Is There Gold in Garbage?

Will the cost benefits of reuse topple the need to mine?

Someday soon, communities may brag about being the Saudi Arabia of old, discarded milk jugs.

Waste products -- old packaging, used tires, broken electronics, waste streams from breweries -- are starting to look like gold, according to a small but growing group of investors and entrepreneurs.

Think about it for a moment. Plastic and rubber come from petroleum, a substance that’s been at the center of geopolitical conflicts since at least the 1920s.

Lehigh Technologies says its factory can produce enough recycled rubber to generate 4 million tires a year, curbing demand for oil by hundreds of millions of gallons. Bioplastech, out of Ireland, says it can take old plastic, feed it to a genetically modified organism, and get new, more easily recyclable plastic that can be made into bottles.

Strategic analysts worry about future supplies of nickel, copper and rare earth elements. When China threatened to stop exporting, Toyota and Mitsubishi announced metal recycling projects.

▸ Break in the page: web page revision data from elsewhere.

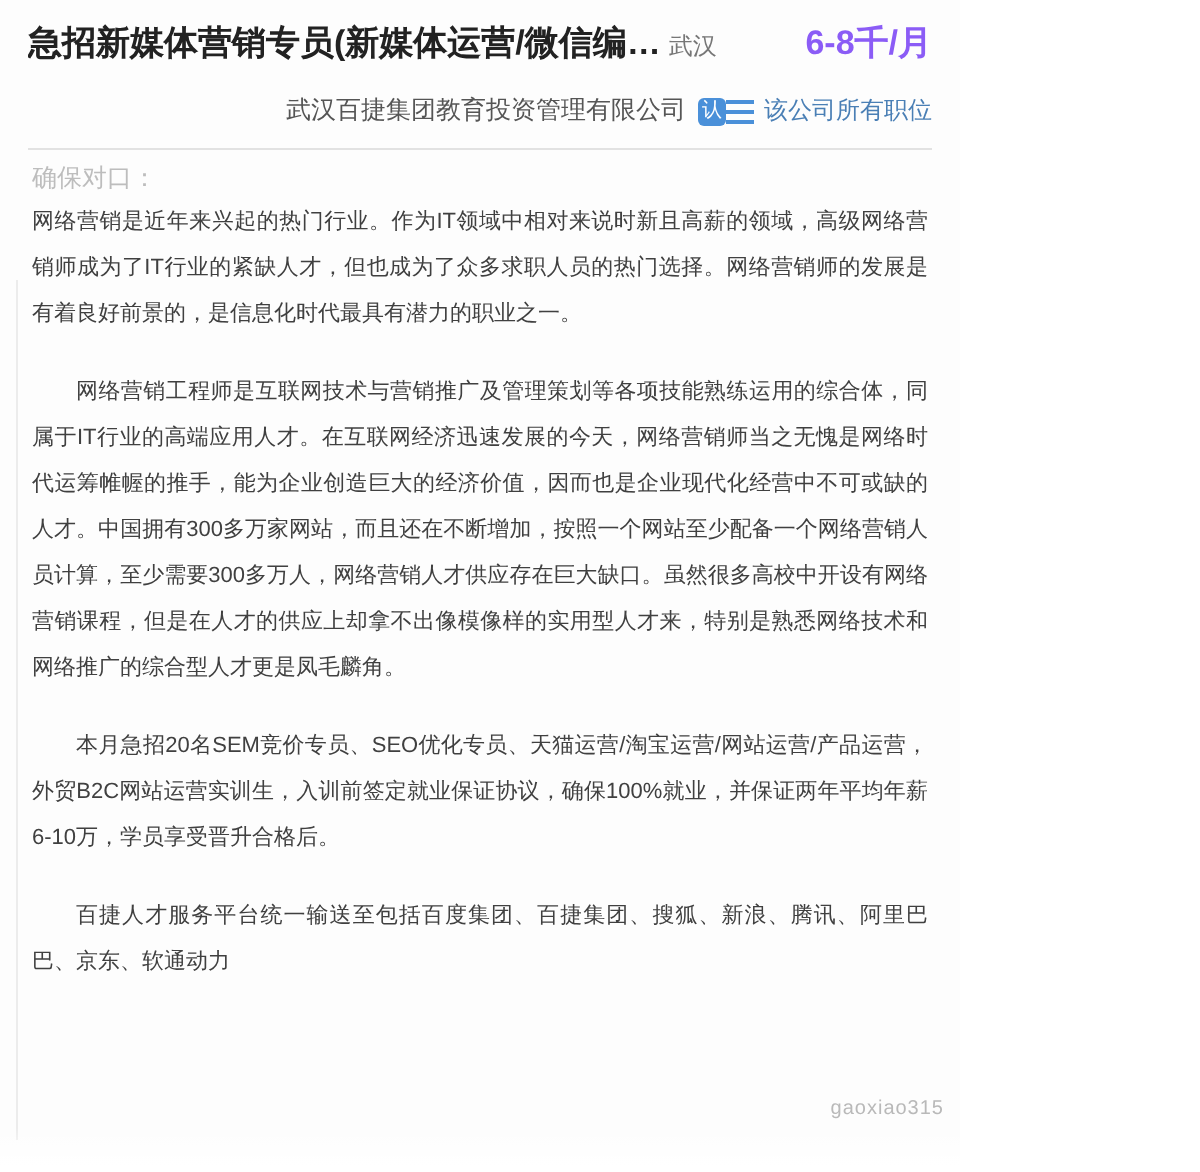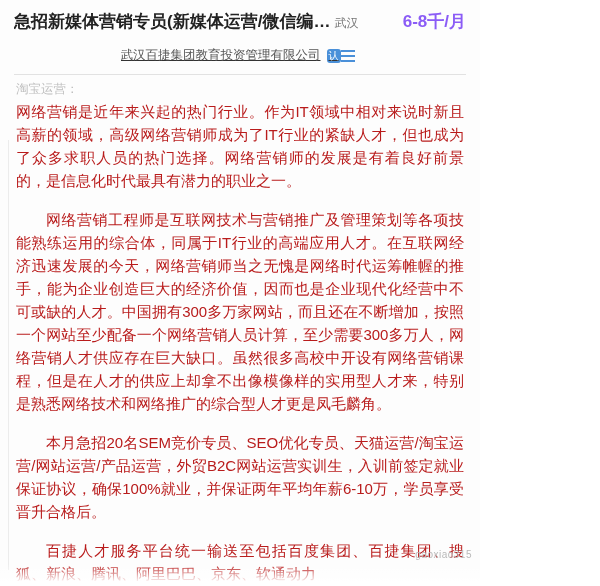"武汉百捷集团教育投资管理有限公司" .company-row { justify-content: center -> flex-end; text-decoration: underline -> none }
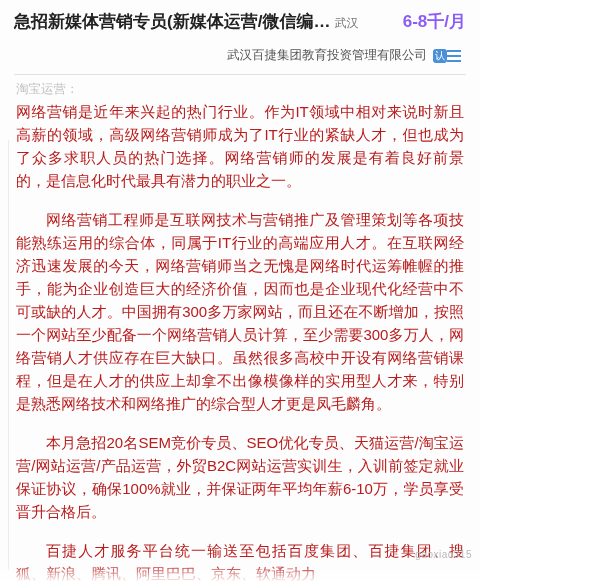"该公司所有职位" span.all-jobs-link { html: none -> <span>该公司所有职位</span> }
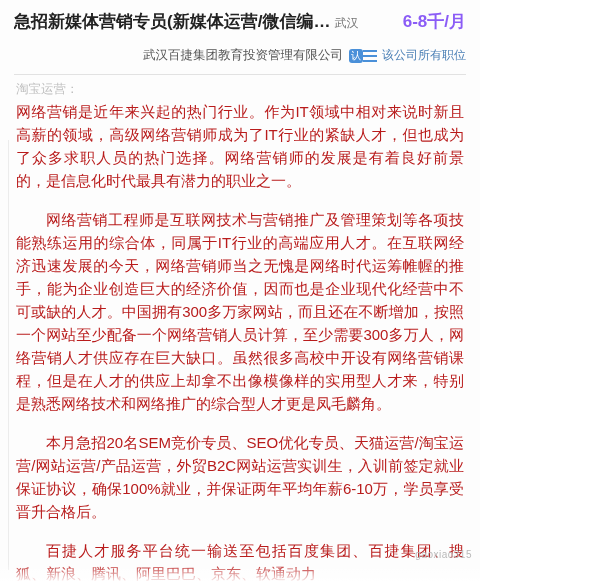"淘宝运营：" div.section-label { text: 淘宝运营 -> 确保对口 }
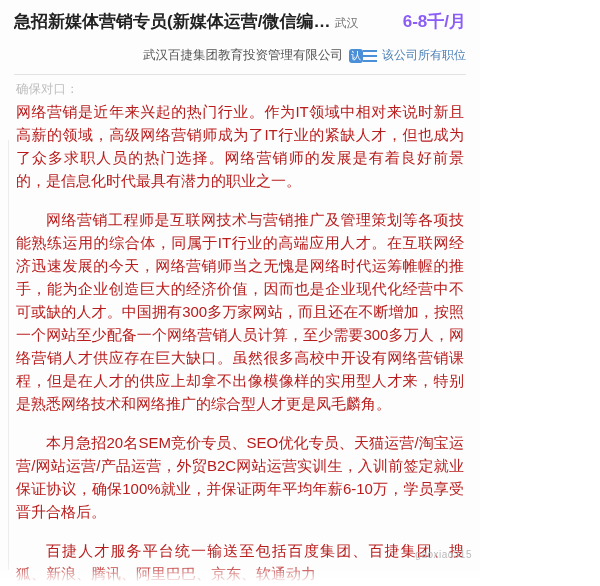"网络营销是近年来兴起的热门行业。作为IT领域中相对来说时新且高薪的领域，高级网络" p.para { color: #b91c1c -> #404040; font-size: 15px -> 11px }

Garbage giant Waste Management harvests enough methane (natural gas) from its dump in Livermore, California to power its fleet of garbage trucks in the region.

And these are just the obvious examples where natural hazards find a new life. Joe Jones, CEO and founder of Skyonic, has come up with a way to convert carbon dioxide spewing from smokestacks into baking soda.

It might sound smelly, but if we can afford mining, and landfills, and imported petroleum, it might be the way to go.

What valuables lurk in your garbage can?